Leitungsfunktion bestritten: „Spiegel“-Chef Aust klagt weiter um Arbeitsvertrag

Leitungsfunktion bestritten
„Spiegel“-Chef Aust klagt weiter um Arbeitsvertrag

Der Chefredakteur des Nachrichtenmagazins "Der Spiegel", Stefan Aust (61), geht weiter gerichtlich gegen seine Kündigung zum Ende dieses Jahres vor. Bei einem Gütetermin am Montag vor dem Arbeitsgericht in Hamburg wurde keine Einigung zwischen Aust und dem Spiegel-Verlag erzielt.

dpa HAMBURG. Die Vorsitzende Richterin der 11. Kammer, Susanne Wendt, setzte einen neuen Verhandlungstermin für den 7. Mai fest. Aust, der sich vor Gericht von den Hamburger Anwälten Matthias Prinz und Rolf Stahmer vertreten ließ, hatte Kündigungsschutzklage eingereicht.

Austs Vertrag war im November 2007 auf Initiative des Mehrheitseigners des Spiegel-Verlags, der Mitarbeiter KG, nicht über Ende 2008 hinaus verlängert worden. Der Blattmacher ist der Auffassung, dass sein Vertrag mindestens bis Ende 2010 wirksam ist. Bei der Verhandlung im Mai müsste geklärt werden, ob es eine Zusage der früheren Geschäftsführung für eine Beschäftigung Austs bis zu diesem Zeitpunkt gegeben hat, kündigte die Richterin an.
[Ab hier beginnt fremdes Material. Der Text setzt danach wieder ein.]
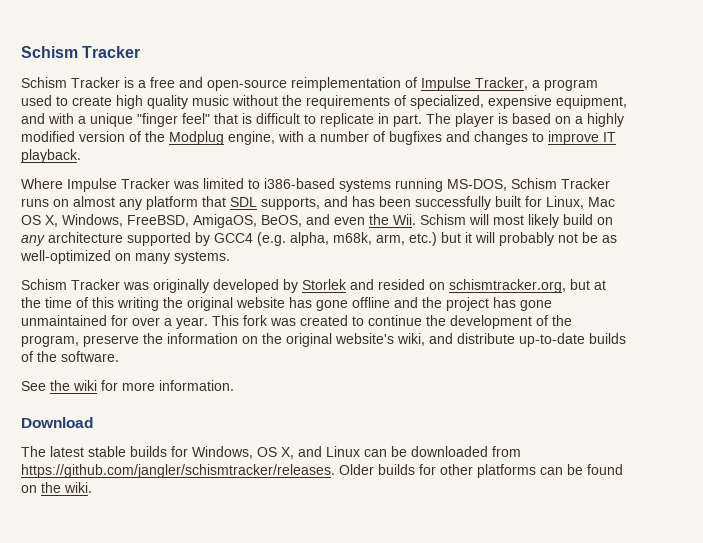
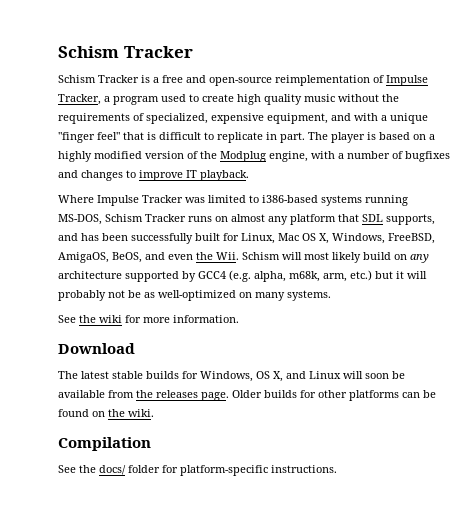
[21,279,606,293] [21,297,552,311] [21,315,572,329] [21,333,626,347] [21,351,119,362] // Schism Tracker was originally developed by Storlek and resided on schismtracker.org, but at the time of this writing the original website has gone offline and the project has gone unmaintained for over a year. This fork was created to continue the development of the program, preserve the information on the original website's wiki, and distribute up-to-date builds of the software. -> (331, 295) none
[364,446,521,457] [21,464,335,478] can be downloaded from https://github.com/jangler/schismtracker/releases. -> [343,371,405,379] [58,390,229,401] will soon be available from the releases page.
(92, 487) none -> [58,437,151,451] [58,465,337,476] // Compilation // See the docs/ folder for platform-specific instructions.

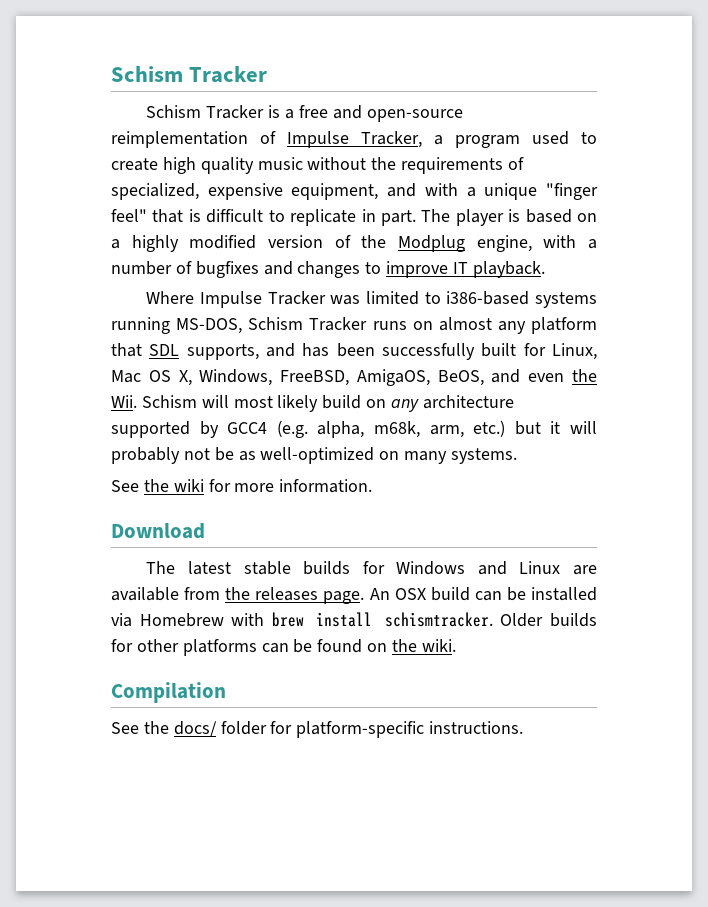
[200,371,405,382] Windows, OS X, and Linux will soon be -> [396,561,597,575] Windows and Linux are
(229, 396) none -> [369,587,598,601] [111,612,493,627] An OSX build can be installed via Homebrew with brew install schismtracker.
Der Journalist ist seit 1987 beim Spiegel-Verlag beschäftigt, seit 1994 als Chefredakteur. Außerdem ist er Herausgeber bei Spiegel TV. Bezüglich dieser Position, die ihm ebenfalls gekündigt wurde, ist Aust der Auffassung, dass er sie bis 2013 ausüben kann.
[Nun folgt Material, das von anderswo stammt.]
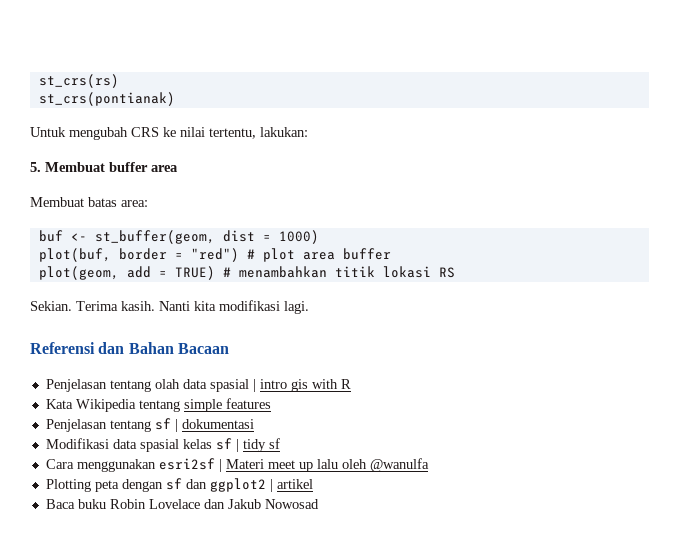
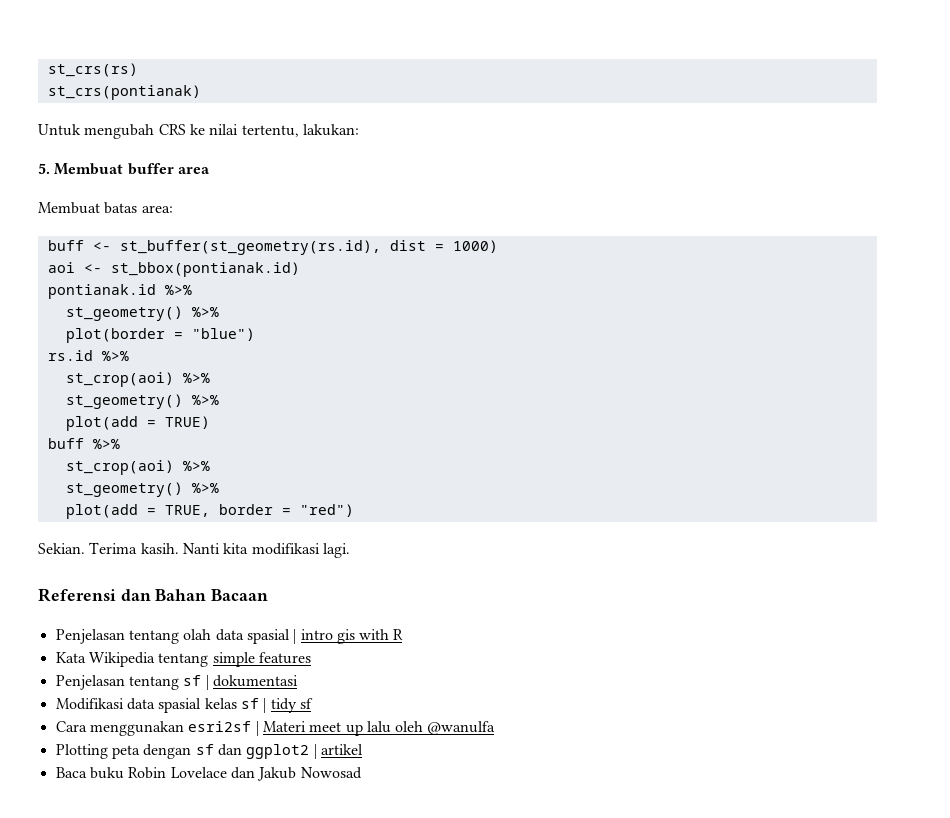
[38,230,215,244] buf <- st_buffer(geom, -> [47,240,381,255] buff <- st_buffer(st_geometry(rs.id),
[38,248,391,262] [38,266,455,280] plot(buf, border = "red") # plot area buffer // plot(geom, add = TRUE) # menambahkan titik lokasi RS -> [47,262,300,277] [47,284,192,299] [65,306,219,321] [65,328,255,343] [47,350,129,361] [65,372,210,387] [65,394,219,409] [65,416,210,431] [47,438,120,449] [65,460,210,475] [65,482,219,497] [65,504,354,519] aoi <- st_bbox(pontianak.id) // pontianak.id %>% // st_geometry() %>% // plot(border = "blue") // rs.id %>% // st_crop(aoi) %>% // st_geometry() %>% // plot(add = TRUE) // buff %>% // st_crop(aoi) %>% // st_geometry() %>% // plot(add = TRUE, border = "red")

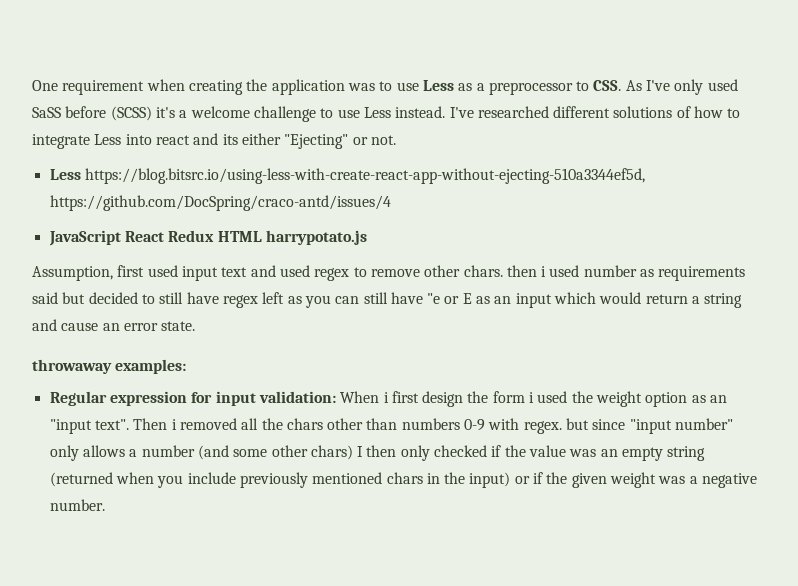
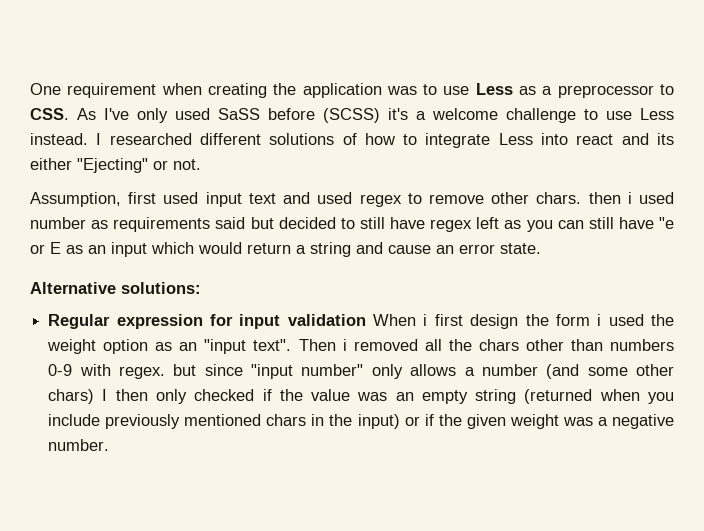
[449,107,474,118] I've -> [96,133,102,145] I
[49,168,645,184] [49,195,391,211] [48,230,367,246] // Less https://blog.bitsrc.io/using-less-with-create-react-app-without-ejecting-510a3344ef5d, https://github.com/DocSpring/craco-antd/issues/4 // JavaScript React Redux HTML harrypotato.js -> (201, 164) none
[32,359,187,374] throwaway examples: -> [30,282,201,294] Alternative solutions:
[258,391,336,403] validation: -> [287,314,366,326] validation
Aust sieht keinen Grund, "der geeignet wäre, die Kündigungen gemäß Kündigungsschutzgesetz zu rechtfertigen". Laut Gericht könnten die Arbeitgeber das Arbeitsverhältnis eines leitenden Angestellten jedoch auch ohne Vorliegen eines Kündigungsgrundes durch ein Urteil auflösen lassen - gegen Zahlung einer Abfindung. Austs Anwälte bestritten, dass ihr Mandant eine Leitungsfunktion hat, und wollen deshalb von der Gegenseite wissen, ob der Betriebsrat vor der Kündigung "ordentlich angehört" wurde. Auch wenn beide Seiten deutlich machten, dass sie für eine Lösung der strittigen Fragen noch weit auseinanderliegen, wollen sie sich weiterhin um eine außergerichtliche Einigung bemühen. Uneins sind sie auch in der Anrechnung einer Garantietantieme bei Austs Jahresvergütung.
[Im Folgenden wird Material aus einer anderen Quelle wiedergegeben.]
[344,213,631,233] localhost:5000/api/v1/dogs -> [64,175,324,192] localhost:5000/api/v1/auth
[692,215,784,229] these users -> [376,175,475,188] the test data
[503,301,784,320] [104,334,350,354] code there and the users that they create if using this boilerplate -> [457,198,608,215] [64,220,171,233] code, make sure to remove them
Nach bisher unbestätigten, aber vom Spiegel-Verlag auch nicht dementierten Berichten soll das Nachrichtenmagazin künftig von einer Doppelspitze geführt werden. "Spiegel Online"-Chefredakteur Mathias Müller von Blumencron und der Berliner Büroleiter Georg Mascolo sollen gemeinsam die Nachfolge von Aust antreten. Neben der Mitarbeiter KG (50,5 Prozent) sind auch der Verlag Gruner+Jahr (25,5 Prozent) und die Erben von "Spiegel"-Gründer Rudolf Augstein am Spiegel-Verlag beteiligt.